Without including any images, output the listing below exactly.

━━━━━━━━━━━━━━━━

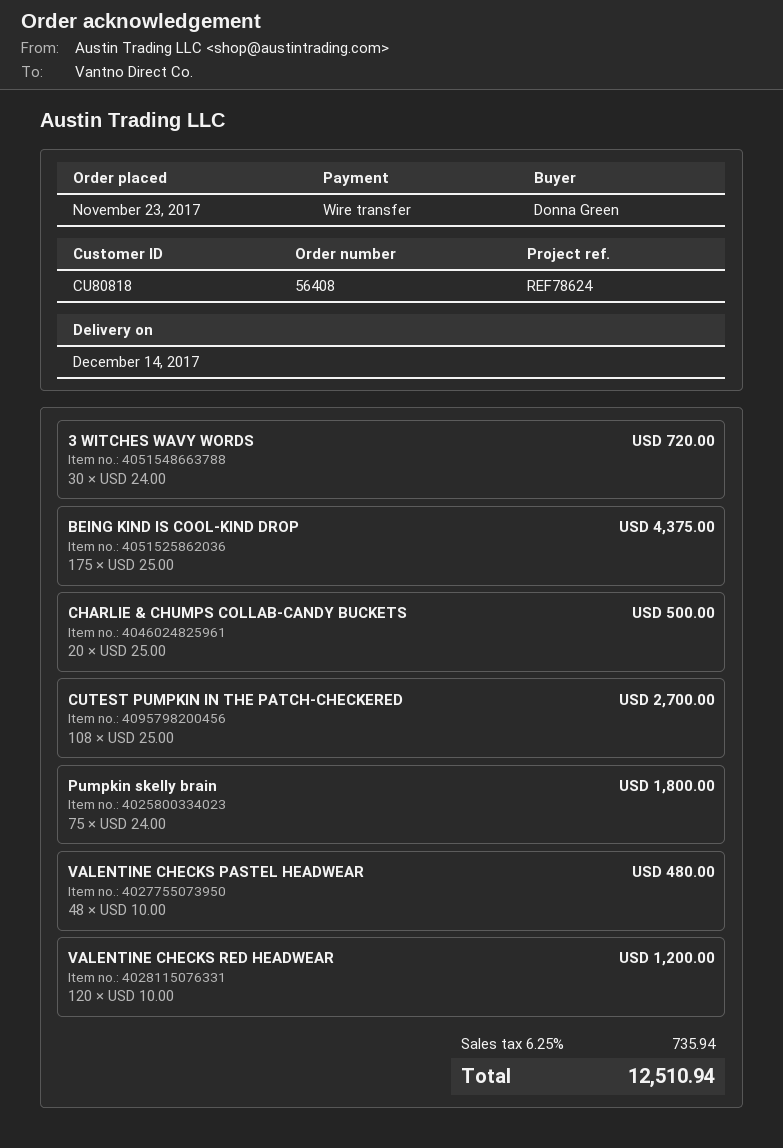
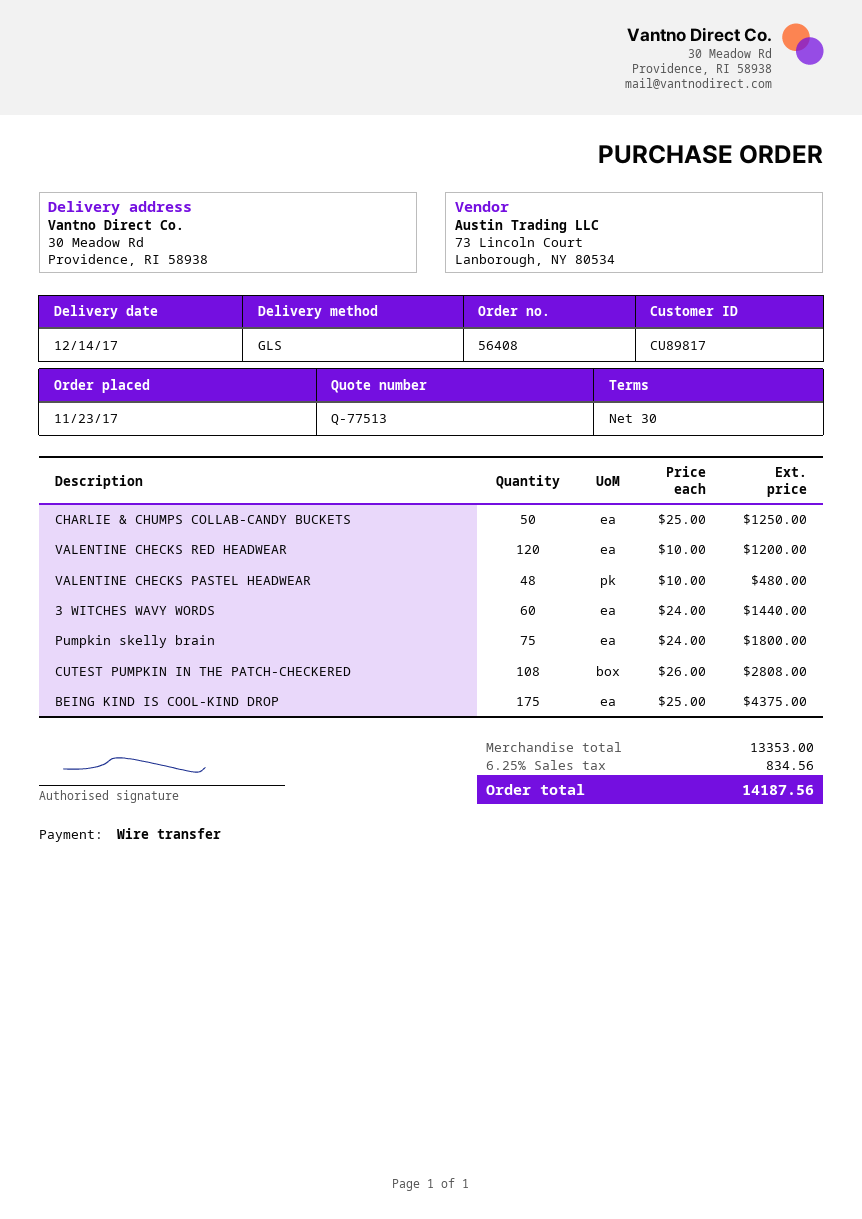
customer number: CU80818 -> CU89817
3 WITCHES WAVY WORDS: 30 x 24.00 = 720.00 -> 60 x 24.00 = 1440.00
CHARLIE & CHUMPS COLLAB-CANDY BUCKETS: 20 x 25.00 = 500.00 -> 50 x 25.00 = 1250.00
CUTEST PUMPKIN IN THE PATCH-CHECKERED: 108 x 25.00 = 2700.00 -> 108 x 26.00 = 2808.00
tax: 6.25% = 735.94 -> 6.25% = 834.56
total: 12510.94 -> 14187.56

━━━━━━━━━━━━━━━━

Solution below -
customer number: CU80818 -> CU89817
3 WITCHES WAVY WORDS: 30 x 24.00 = 720.00 -> 60 x 24.00 = 1440.00
CHARLIE & CHUMPS COLLAB-CANDY BUCKETS: 20 x 25.00 = 500.00 -> 50 x 25.00 = 1250.00
CUTEST PUMPKIN IN THE PATCH-CHECKERED: 108 x 25.00 = 2700.00 -> 108 x 26.00 = 2808.00
tax: 6.25% = 735.94 -> 6.25% = 834.56
total: 12510.94 -> 14187.56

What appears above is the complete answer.